Aux principes de la moralite

Cela implique, en conséquent, de redéfinir et de repenser le rôle et la place de la raison.

Petit rappel de l’opposition déterminante et structurante entre Raison pure et Raison pratique, opposition développée dans chacune des Kritik correspondantes :

Dans la Critique de la Raison pure(1) : « Comment la métaphysique est-elle possible à titre de science ? ». Dans la Critique de la raison pure, il est affirmé que nous ne connaissons rien en dehors de l’expérience empirique, laquelle obéit à la loi de la nature voulant que tout état du monde sensible succède à l’état qui le précède d’après une règle nécessaire. Kant désigne la voie pratique comme clef de la solution du problème de la métaphysique (spéciale). La problématique de la liberté transcendantale est laissée de côté.

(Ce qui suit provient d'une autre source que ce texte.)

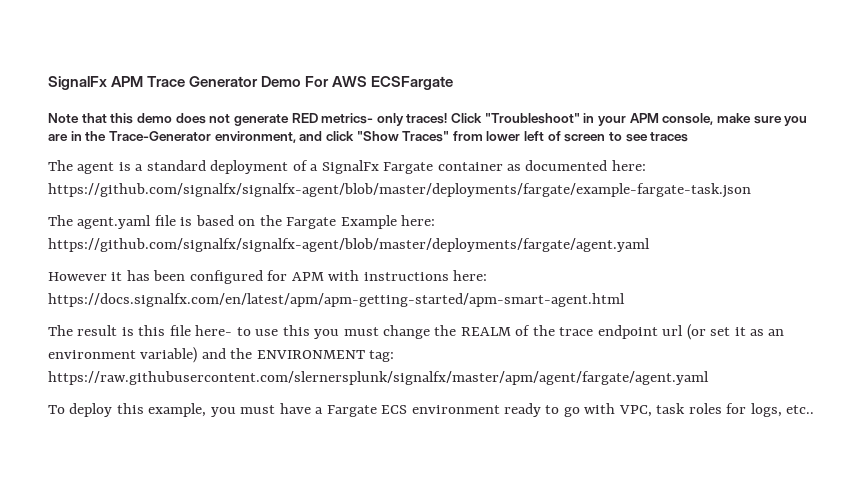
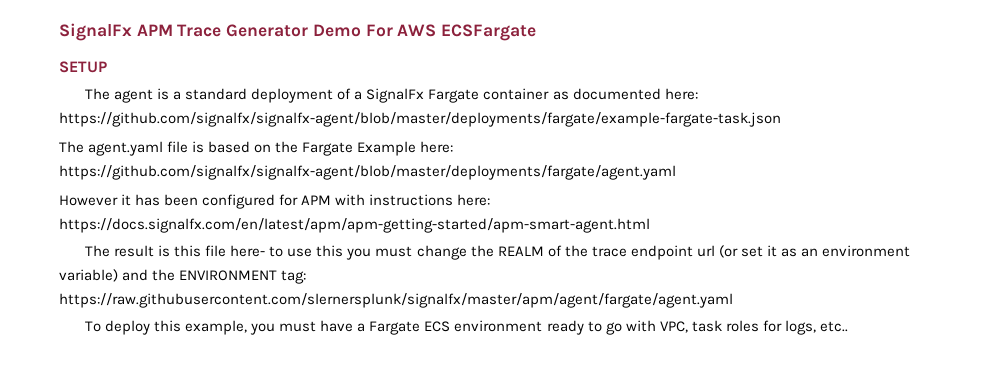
[48,113,808,126] [48,131,689,143] Note that this demo does not generate RED metrics- only traces! Click "Troubleshoot" in your APM console, make sure you are in the Trace-Generator environment, and click "Show Traces" from lower left of screen to see traces -> [59,61,107,73] SETUP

Dans la Critique de la raison pratique(2) : « La Critique de la raison pratique, en établissant la réalité de la liberté transcendantale par le biais du factum(3) rationis, fonde une nouvelle « métaphysique », de nature pratique, que la première ne faisait qu’entrevoir ». Une des thèses majeures est que seule la raison dans son usage pratique peut nous ouvrir au « suprasensible », nous permettre de conférer à nos idées rationnelles une réalité en posant la réalité objective de la liberté transcendantale par le biais du Faktum que constitue la loi morale. Question il est, donc, de donner consistance et réalité à la liberté transcendantale, liberté transcendantale connue assertoriquement (c’est-à-dire par démonstration).

En fait, « Nous sommes nécessairement soumis – en tant qu’être raisonnables finis – à un impératif catégorique d’après lequel nous devons être quelque chose qui d’un point de vue théorique est impossible, à savoir des êtres libres agissant indépendamment de toute détermination empirique »(4).

Problème donc de l’articulation entre les deux critiques, entre la liberté et la nature, entre le droit et nos inclinations.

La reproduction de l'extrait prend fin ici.